MRI of lymphatics as biomarkers
Based on the aforementioned preclinical and clinical studies, there is reasonable evidence to support the use of MRI in evaluating draining LNs as a potential early marker of arthritic flare. While the murine models of arthritis have more fully defined that collapse of a draining LN is associated with arthritic flare, a similar correlation in humans has yet to be elucidated. We know, for example, that LNs undergo dramatic changes during synovial inflammation , and that these changes can differentiate between RA versus osteoarthritis.
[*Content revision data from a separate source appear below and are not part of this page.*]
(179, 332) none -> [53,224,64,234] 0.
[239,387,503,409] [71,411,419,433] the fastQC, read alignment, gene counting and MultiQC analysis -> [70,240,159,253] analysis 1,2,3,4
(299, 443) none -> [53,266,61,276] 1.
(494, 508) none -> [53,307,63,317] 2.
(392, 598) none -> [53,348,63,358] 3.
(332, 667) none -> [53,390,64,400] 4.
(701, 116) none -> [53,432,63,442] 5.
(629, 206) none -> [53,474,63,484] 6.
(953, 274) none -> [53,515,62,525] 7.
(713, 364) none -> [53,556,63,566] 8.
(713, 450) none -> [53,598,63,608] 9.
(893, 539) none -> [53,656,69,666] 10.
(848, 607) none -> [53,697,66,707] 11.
However, MRI alone cannot currently evaluate lymphatic vessels, which may be a potential limitation of this imaging modality.
Power Doppler ultrasound
MRI is the gold standard for quantitative deep soft-tissue imaging due to its unparalleled sensitivity, specificity, and clinical validation [46, 47]. However, the prohibitively high costs of MRI and limited access have contributed to a marked increase in ultrasound (US) imaging. US has several advantages including real-time imaging, accessibility, cost-efficiency, and absence of ionizing radiation . Moreover, US is particularly useful for assessment of RA joint inflammation with gray-scale imaging, and power Doppler (PD) US assessment of synovial hyperemia; both modalities assist in the diagnosis of active synovitis and flares while providing semiquantitative analyses (PD Score) of synovial inflammation for clinical research [49–52]. MRI cost-efficiency issues also apply to preclinical research [53–56], so we adapted PD-US imaging to murine models of inflammatory-erosive arthritis to assess synovitis and alterations of draining LNs longitudinally. Recently, we validated our PD-US quantitative assessments of expanding vs collapsed PLN in TNF-Tg mice [57, 58]. However, PD-US imaging of human LN, particularly PLN, remains elusive due to tissue depth concerns, and continues to be an area of active investigation.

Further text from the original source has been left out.